The problem: The task requires repeating, word for word, the lines from the one with "-26,7 +26,6 @@" through the end of the material, leaving out all pictures.

Given data:
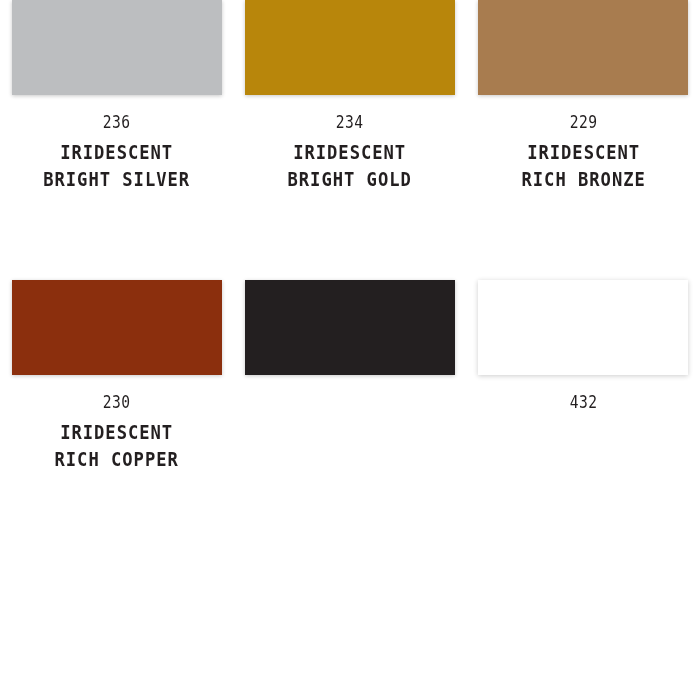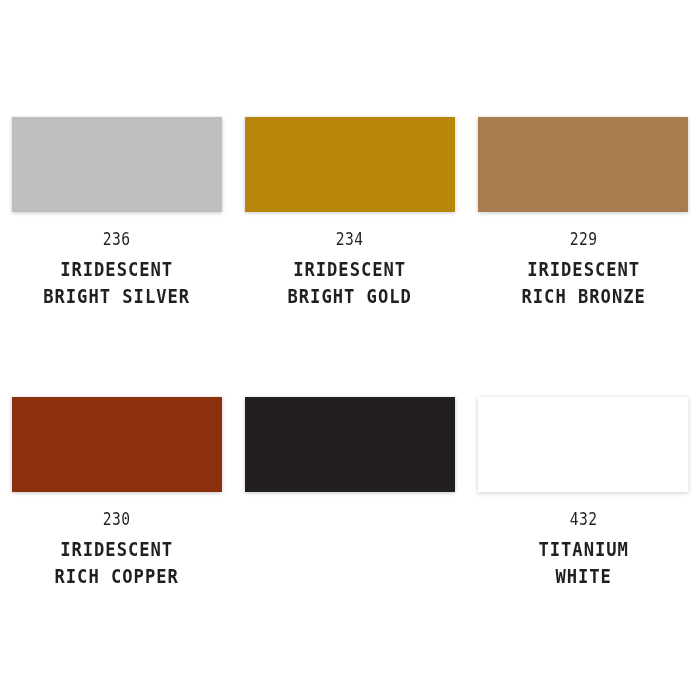--- a/index.html
+++ b/index.html
@@ -26,7 +26,6 @@
     grid-template-rows: 280px 280px;
     column-gap: 0px;
     row-gap: 0px;
-    padding-top: 117px;
     box-sizing: border-box;
   }
 

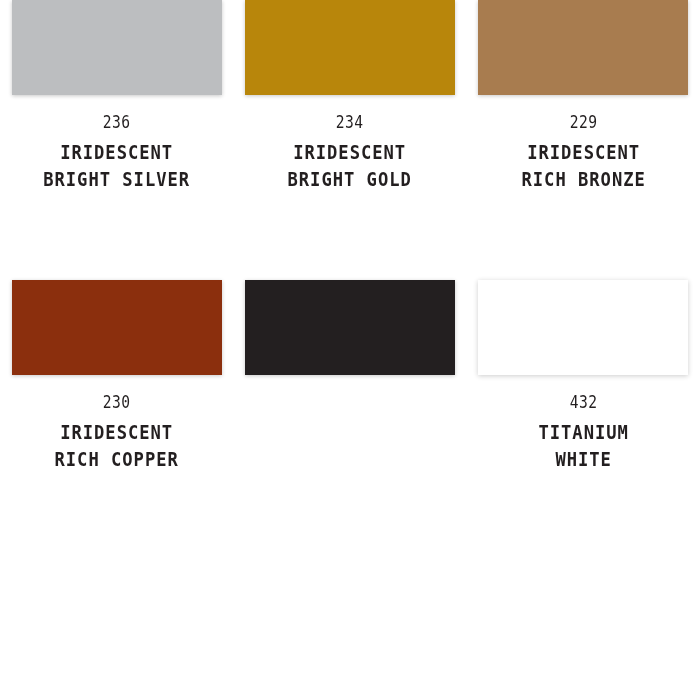--- a/index.html
+++ b/index.html
@@ -153,10 +153,6 @@
     </div>
     <div class="swatch-caption">
       <span class="swatch-code">432</span>
-      <span class="swatch-name">
-        <span class="swatch-name-line">TITANIUM</span>
-        <span class="swatch-name-line">WHITE</span>
-      </span>
     </div>
   </div>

Written answer:
@@ -26,7 +26,6 @@
     grid-template-rows: 280px 280px;
     column-gap: 0px;
     row-gap: 0px;
-    padding-top: 117px;
     box-sizing: border-box;
   }
 

--- a/index.html
+++ b/index.html
@@ -153,10 +153,6 @@
     </div>
     <div class="swatch-caption">
       <span class="swatch-code">432</span>
-      <span class="swatch-name">
-        <span class="swatch-name-line">TITANIUM</span>
-        <span class="swatch-name-line">WHITE</span>
-      </span>
     </div>
   </div>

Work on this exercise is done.